◆ **WHAT TO PRODUCE**
Pictures are to be omitted, and every entry below is to be restated exactly.

# # # # #

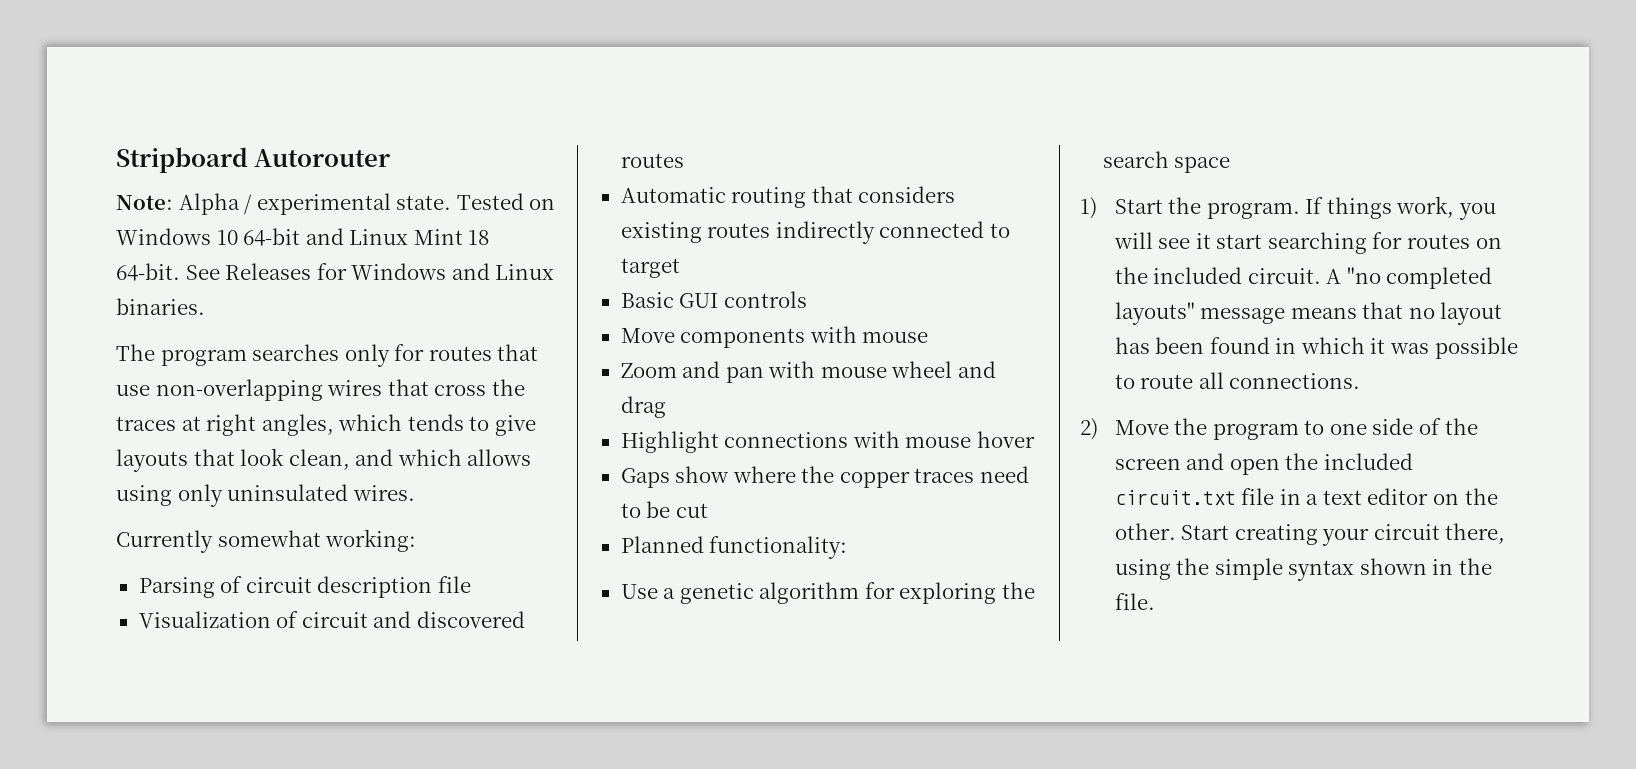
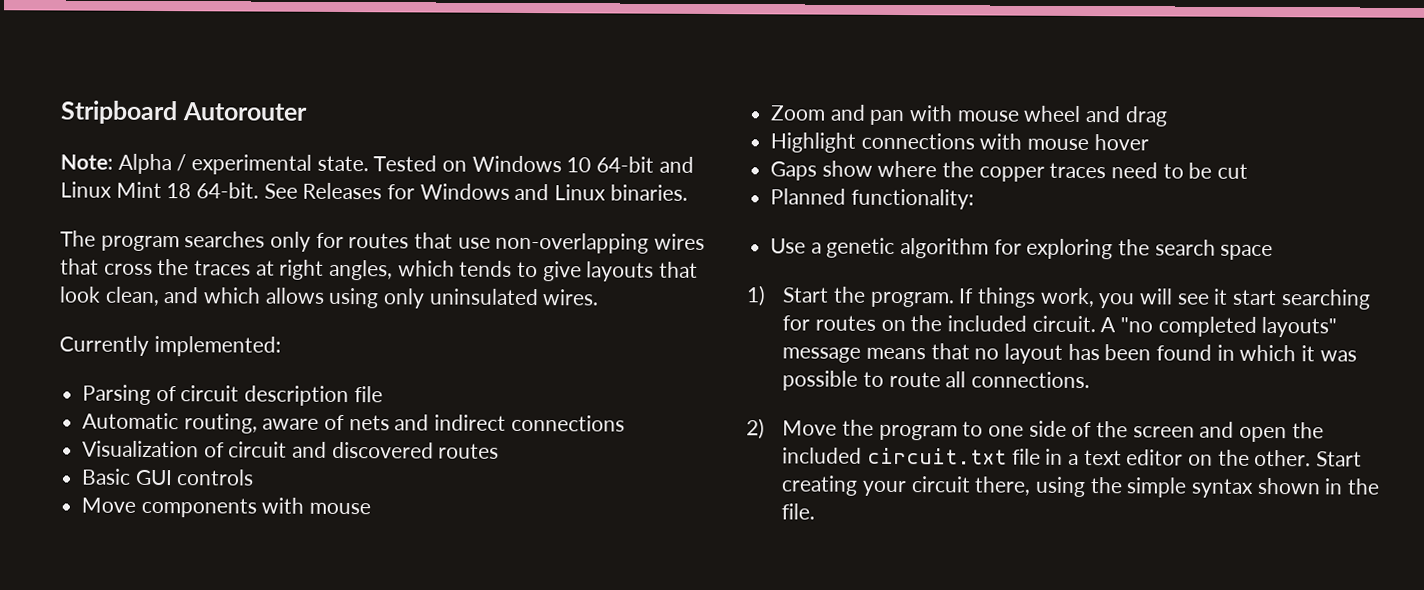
- Currently somewhat working:
+ Currently implemented:
+ Automatic routing, aware of nets and indirect connections
- Automatic routing that considers existing routes indirectly connected to target

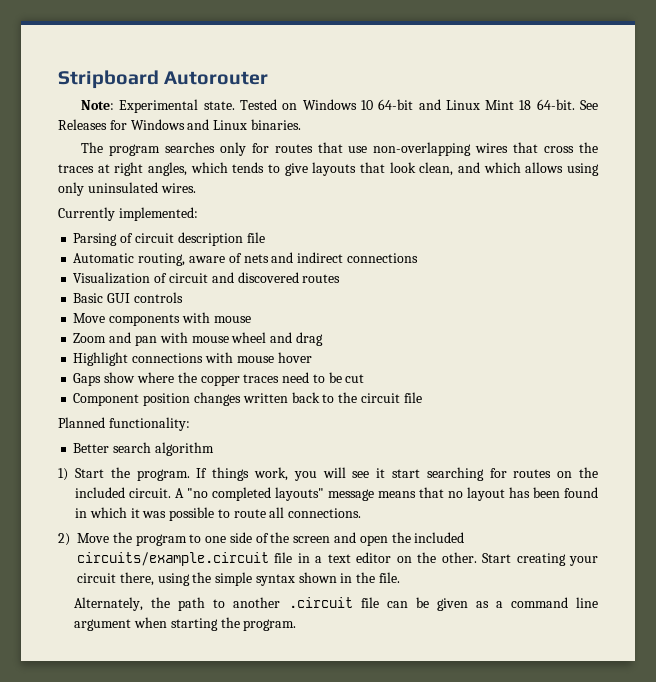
- Note: Alpha / experimental state.
+ Note: Experimental state.
+ Component position changes written back to the circuit file
  Planned functionality:
- Use a genetic algorithm for exploring the search space
+ Better search algorithm
- 2) Move the program to one side of the screen and open the included circuit.txt file in a text editor on the other.
+ 2) Move the program to one side of the screen and open the included circuits/example.circuit file in a text editor on the other.
+ Alternately, the path to another .circuit file can be given as a command line argument when starting the program.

# # # # #

◆ **EXPECTED ANSWER**
- Currently somewhat working:
+ Currently implemented:
+ Automatic routing, aware of nets and indirect connections
- Automatic routing that considers existing routes indirectly connected to target

- Note: Alpha / experimental state.
+ Note: Experimental state.
+ Component position changes written back to the circuit file
  Planned functionality:
- Use a genetic algorithm for exploring the search space
+ Better search algorithm
- 2) Move the program to one side of the screen and open the included circuit.txt file in a text editor on the other.
+ 2) Move the program to one side of the screen and open the included circuits/example.circuit file in a text editor on the other.
+ Alternately, the path to another .circuit file can be given as a command line argument when starting the program.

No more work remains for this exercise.